[Edit tracking data]
>>>

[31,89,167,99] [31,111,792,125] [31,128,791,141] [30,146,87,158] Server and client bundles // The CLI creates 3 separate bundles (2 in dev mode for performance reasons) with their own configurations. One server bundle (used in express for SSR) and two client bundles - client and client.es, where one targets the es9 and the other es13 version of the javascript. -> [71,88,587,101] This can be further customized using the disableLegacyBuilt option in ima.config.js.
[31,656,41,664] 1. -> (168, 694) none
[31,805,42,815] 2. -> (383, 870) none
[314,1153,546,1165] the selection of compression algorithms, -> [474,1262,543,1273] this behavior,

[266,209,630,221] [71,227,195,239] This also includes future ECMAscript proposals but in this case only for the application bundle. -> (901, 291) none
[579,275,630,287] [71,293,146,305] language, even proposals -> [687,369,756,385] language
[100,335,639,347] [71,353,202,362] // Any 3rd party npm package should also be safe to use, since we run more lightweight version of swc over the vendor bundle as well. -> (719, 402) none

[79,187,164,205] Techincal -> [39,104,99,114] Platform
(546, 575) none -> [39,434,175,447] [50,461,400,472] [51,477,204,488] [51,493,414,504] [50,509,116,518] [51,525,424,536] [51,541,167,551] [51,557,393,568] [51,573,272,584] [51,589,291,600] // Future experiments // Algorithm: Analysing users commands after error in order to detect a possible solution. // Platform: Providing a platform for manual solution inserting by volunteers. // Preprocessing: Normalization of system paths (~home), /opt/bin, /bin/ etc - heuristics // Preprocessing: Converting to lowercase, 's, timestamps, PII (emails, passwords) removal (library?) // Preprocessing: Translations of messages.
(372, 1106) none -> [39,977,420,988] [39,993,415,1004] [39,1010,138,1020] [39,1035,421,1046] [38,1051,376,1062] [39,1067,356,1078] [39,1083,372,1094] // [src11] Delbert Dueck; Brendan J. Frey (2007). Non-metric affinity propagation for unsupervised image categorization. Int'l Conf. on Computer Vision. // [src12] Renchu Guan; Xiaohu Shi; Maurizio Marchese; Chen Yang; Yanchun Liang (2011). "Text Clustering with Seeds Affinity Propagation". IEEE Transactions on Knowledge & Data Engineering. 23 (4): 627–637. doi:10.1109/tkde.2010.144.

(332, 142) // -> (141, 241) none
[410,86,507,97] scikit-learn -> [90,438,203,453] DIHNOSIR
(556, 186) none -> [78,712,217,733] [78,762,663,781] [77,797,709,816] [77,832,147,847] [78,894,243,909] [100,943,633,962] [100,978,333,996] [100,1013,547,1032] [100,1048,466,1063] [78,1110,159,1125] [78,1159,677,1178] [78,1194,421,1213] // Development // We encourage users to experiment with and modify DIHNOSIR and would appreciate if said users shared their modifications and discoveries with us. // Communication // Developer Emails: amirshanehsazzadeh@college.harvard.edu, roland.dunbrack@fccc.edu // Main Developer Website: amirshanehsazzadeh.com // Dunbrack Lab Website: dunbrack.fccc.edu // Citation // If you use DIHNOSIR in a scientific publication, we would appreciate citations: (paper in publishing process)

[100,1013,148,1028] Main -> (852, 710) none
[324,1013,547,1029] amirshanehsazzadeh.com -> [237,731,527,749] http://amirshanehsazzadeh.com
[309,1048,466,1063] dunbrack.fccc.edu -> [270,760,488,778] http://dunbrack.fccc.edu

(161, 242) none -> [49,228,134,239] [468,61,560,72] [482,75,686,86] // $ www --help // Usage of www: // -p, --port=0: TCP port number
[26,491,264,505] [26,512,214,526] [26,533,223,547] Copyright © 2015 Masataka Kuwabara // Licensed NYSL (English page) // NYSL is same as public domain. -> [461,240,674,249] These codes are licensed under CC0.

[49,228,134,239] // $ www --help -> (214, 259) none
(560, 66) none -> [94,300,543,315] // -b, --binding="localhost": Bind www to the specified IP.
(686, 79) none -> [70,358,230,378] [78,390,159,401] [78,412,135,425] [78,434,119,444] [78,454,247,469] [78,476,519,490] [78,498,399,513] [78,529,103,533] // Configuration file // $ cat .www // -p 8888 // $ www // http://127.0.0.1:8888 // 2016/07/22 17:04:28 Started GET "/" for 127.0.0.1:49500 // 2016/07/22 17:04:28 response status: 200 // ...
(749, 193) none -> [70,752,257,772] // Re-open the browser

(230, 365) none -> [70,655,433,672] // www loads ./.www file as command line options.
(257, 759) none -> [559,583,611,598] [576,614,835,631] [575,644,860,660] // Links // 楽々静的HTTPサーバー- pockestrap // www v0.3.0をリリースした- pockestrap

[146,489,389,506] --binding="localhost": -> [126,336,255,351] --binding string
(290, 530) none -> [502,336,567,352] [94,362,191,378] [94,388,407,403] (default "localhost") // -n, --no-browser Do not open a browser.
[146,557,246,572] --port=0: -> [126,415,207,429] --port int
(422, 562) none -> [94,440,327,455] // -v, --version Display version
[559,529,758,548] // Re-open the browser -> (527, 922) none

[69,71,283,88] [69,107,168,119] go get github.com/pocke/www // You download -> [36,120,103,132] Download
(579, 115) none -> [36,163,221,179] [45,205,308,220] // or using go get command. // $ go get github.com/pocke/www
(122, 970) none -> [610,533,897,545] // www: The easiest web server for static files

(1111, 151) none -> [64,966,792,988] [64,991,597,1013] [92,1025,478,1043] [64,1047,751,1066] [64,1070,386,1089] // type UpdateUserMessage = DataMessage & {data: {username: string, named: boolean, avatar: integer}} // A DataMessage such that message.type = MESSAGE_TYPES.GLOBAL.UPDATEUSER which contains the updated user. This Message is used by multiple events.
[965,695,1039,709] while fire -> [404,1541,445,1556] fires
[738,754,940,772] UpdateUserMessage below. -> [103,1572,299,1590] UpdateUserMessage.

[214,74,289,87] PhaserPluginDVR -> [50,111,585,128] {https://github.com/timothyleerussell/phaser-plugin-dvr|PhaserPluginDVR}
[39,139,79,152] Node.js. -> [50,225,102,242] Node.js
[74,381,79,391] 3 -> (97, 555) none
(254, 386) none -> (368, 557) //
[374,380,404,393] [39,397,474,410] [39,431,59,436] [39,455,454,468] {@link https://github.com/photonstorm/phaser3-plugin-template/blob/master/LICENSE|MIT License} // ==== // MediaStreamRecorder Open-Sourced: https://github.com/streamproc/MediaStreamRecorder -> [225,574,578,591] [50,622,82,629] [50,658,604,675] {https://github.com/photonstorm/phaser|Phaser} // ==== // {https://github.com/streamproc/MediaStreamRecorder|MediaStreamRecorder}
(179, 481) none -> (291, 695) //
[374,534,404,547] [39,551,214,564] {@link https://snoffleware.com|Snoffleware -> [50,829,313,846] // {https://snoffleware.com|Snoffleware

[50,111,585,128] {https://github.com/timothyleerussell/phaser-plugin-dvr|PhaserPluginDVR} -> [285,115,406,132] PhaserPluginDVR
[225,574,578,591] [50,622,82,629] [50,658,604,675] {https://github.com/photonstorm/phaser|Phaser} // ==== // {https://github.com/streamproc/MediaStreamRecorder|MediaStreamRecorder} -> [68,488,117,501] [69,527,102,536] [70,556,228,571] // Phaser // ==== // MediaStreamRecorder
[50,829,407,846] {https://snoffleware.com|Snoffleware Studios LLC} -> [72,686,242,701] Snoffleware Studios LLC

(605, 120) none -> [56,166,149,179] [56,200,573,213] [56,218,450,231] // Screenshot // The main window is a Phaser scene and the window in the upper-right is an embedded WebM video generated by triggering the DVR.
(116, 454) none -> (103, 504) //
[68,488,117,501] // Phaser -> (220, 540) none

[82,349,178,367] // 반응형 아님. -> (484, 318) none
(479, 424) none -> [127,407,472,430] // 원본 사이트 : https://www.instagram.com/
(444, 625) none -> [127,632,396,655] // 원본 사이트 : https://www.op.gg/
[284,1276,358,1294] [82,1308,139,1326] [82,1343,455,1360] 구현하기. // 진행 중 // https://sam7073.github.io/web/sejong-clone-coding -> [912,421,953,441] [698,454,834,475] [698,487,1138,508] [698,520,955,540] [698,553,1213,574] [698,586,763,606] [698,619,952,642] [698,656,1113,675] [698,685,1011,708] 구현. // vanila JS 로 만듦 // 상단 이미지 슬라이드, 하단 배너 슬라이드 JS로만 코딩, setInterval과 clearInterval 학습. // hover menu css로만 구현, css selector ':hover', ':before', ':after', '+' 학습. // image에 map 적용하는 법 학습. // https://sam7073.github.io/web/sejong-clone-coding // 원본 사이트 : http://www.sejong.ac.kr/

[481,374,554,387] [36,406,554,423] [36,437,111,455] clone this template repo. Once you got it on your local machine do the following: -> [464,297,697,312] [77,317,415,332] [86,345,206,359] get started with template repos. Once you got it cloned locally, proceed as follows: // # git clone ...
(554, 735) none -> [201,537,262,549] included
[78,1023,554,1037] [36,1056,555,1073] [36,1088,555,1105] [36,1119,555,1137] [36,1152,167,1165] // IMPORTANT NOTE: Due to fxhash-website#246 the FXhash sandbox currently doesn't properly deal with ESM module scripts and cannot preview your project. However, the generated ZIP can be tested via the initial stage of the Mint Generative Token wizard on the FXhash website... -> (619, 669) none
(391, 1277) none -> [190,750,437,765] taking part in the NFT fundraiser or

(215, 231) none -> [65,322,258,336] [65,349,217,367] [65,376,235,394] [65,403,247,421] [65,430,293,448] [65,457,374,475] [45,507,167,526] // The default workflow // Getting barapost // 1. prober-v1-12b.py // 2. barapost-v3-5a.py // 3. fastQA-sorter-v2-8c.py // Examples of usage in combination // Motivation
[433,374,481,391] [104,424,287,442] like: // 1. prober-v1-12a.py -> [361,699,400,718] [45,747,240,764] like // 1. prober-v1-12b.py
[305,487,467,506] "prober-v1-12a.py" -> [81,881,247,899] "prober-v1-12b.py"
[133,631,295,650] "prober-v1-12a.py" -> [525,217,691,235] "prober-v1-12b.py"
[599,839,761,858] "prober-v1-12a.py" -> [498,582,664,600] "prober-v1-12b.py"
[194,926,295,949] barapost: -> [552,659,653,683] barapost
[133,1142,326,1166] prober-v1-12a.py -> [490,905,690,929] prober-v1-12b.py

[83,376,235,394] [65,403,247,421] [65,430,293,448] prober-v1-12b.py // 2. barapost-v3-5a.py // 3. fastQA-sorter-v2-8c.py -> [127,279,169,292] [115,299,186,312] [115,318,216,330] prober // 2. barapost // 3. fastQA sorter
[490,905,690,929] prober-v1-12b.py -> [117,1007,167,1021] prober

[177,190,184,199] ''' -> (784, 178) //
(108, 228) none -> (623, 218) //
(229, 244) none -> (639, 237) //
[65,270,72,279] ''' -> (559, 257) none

<<<

__Your instructions__:
Track down all lines above with the string "photonstorm" and copy them.

__Response area__:
[374,380,404,393] [39,397,474,410] [39,431,59,436] [39,455,454,468] {@link https://github.com/photonstorm/phaser3-plugin-template/blob/master/LICENSE|MIT License} // ==== // MediaStreamRecorder Open-Sourced: https://github.com/streamproc/MediaStreamRecorder -> [225,574,578,591] [50,622,82,629] [50,658,604,675] {https://github.com/photonstorm/phaser|Phaser} // ==== // {https://github.com/streamproc/MediaStreamRecorder|MediaStreamRecorder}
[225,574,578,591] [50,622,82,629] [50,658,604,675] {https://github.com/photonstorm/phaser|Phaser} // ==== // {https://github.com/streamproc/MediaStreamRecorder|MediaStreamRecorder} -> [68,488,117,501] [69,527,102,536] [70,556,228,571] // Phaser // ==== // MediaStreamRecorder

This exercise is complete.